Makers of processors, networking devices, and embedded systems have an interest in VirtualLogix because it produces a system for using a virtual machine on a mobile device. By using an embedded virtual machine, much of the software built for predecessor device hardware, such as the core processor, may be reused, even though the hardware for the latest version has changed.

By adopting VirtualLogix, cell phone makers and producers of other smart mobile devices can bring new designs to market faster, reusing previously developed software. A virtual machine can run an older copy of Linux, Windows, or the real time operating system that populated an earlier device and gave it its core features without adding processors or porting software.

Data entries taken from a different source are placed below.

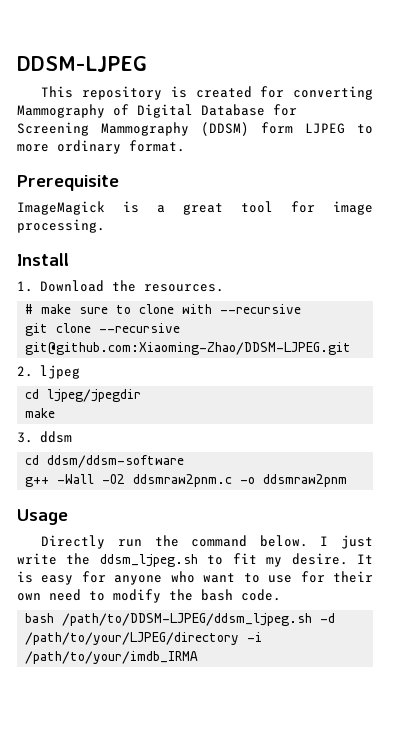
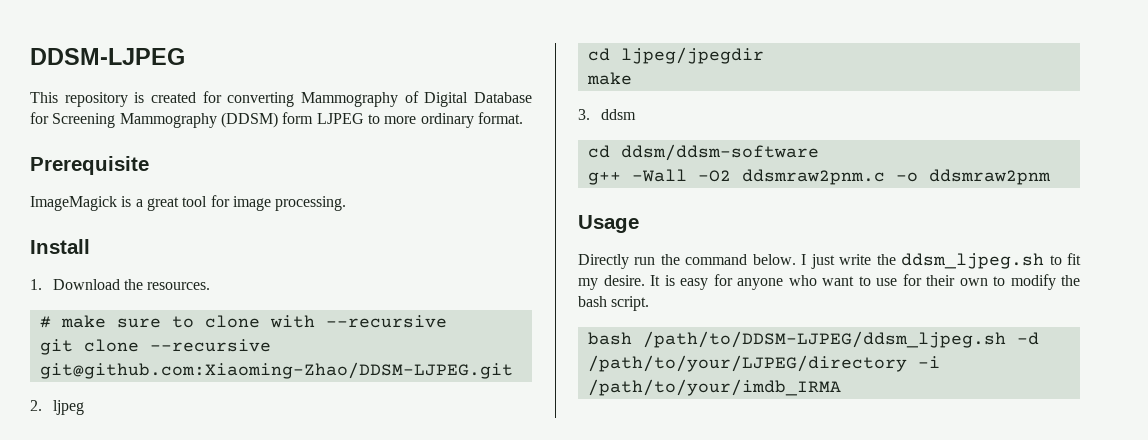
- It is easy for anyone who want to use for their own need to modify the bash code.
+ It is easy for anyone who want to use for their own to modify the bash script.

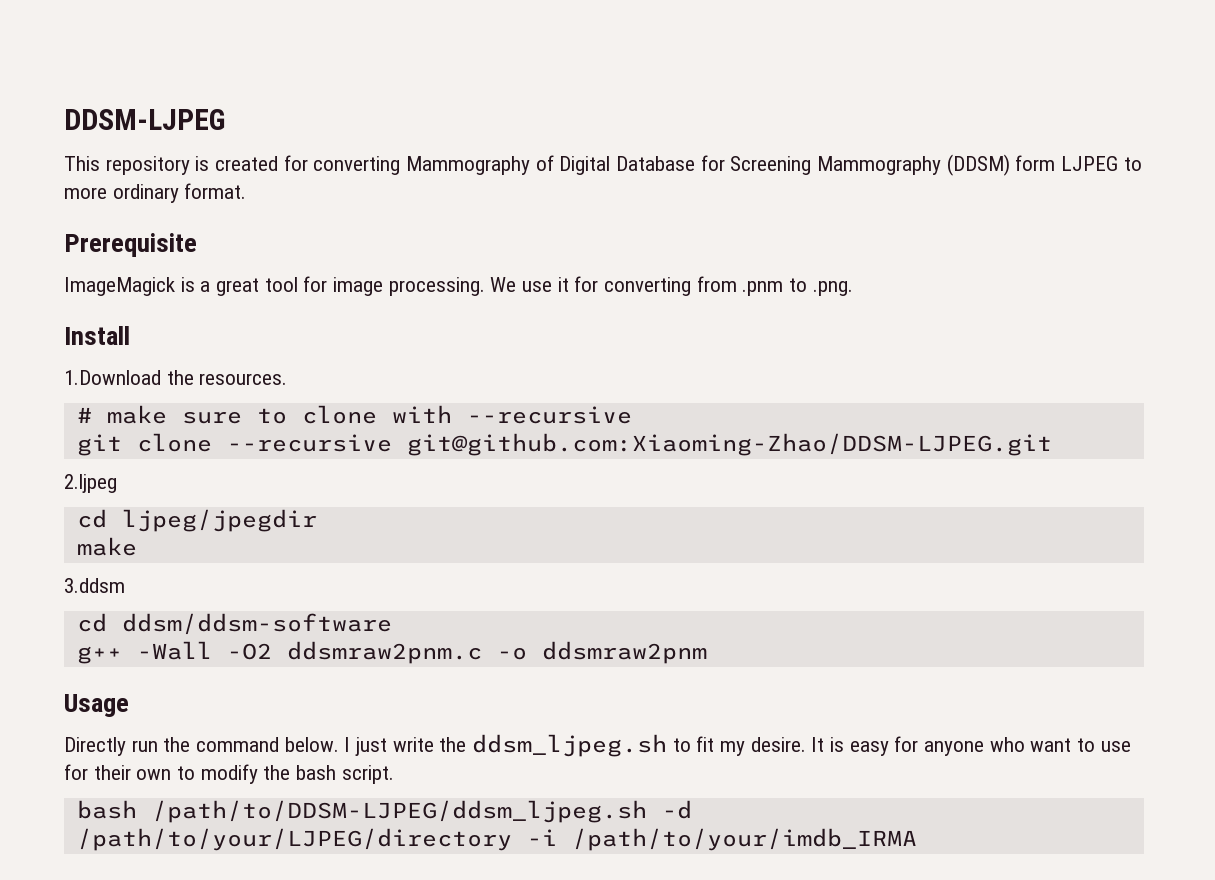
+ We use it for converting from .pnm to .png.
- 1. Download the resources.
+ 1.Download the resources.
- 2. ljpeg
+ 2.ljpeg
- 3. ddsm
+ 3.ddsm

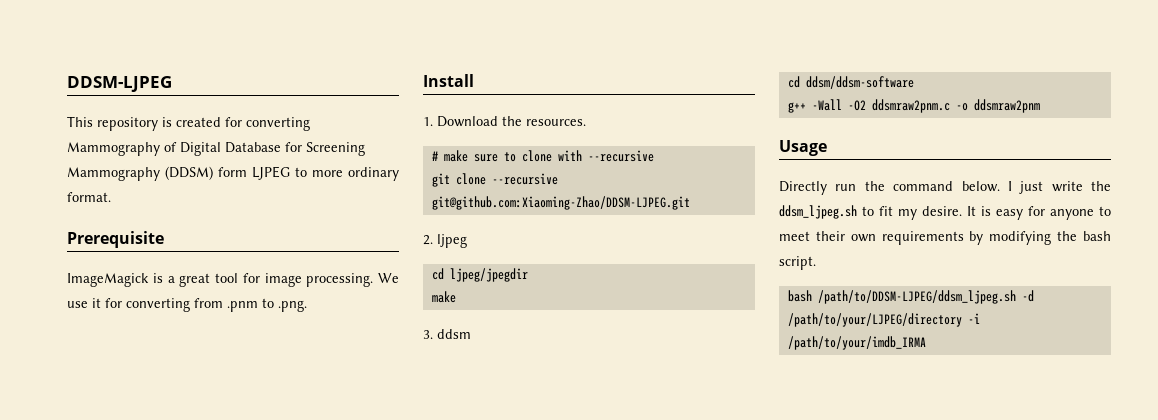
- 1.Download the resources.
+ 1. Download the resources.
- 2.ljpeg
+ 2. ljpeg
- 3.ddsm
+ 3. ddsm
- It is easy for anyone who want to use for their own to modify the bash script.
+ It is easy for anyone to meet their own requirements by modifying the bash script.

As mobile devices proliferate with continued short life spans, "demand for simplified product designs that allow dynamic mobile experiences ... will intensify," said Reese Schroeder, managing director of Motorola Ventures, in announcing the investment.

"Virtualization offers a solution to this complexity. Our investment in VirtualLogix will help accelerate the delivery" of next generation communications devices and mobile infrastructure equipment, he said in a statement.

Several electronics manufacturers are seeking to leverage their existing software investments through embedded virtual machines, noted Peter Richards, CEO of VirtualLogix, in a statement.

By allowing new features to run directly under a device's operating system, and old features to run in a virtual machine under a different operating system, device makers keep separate what are potentially conflicting environments, he noted.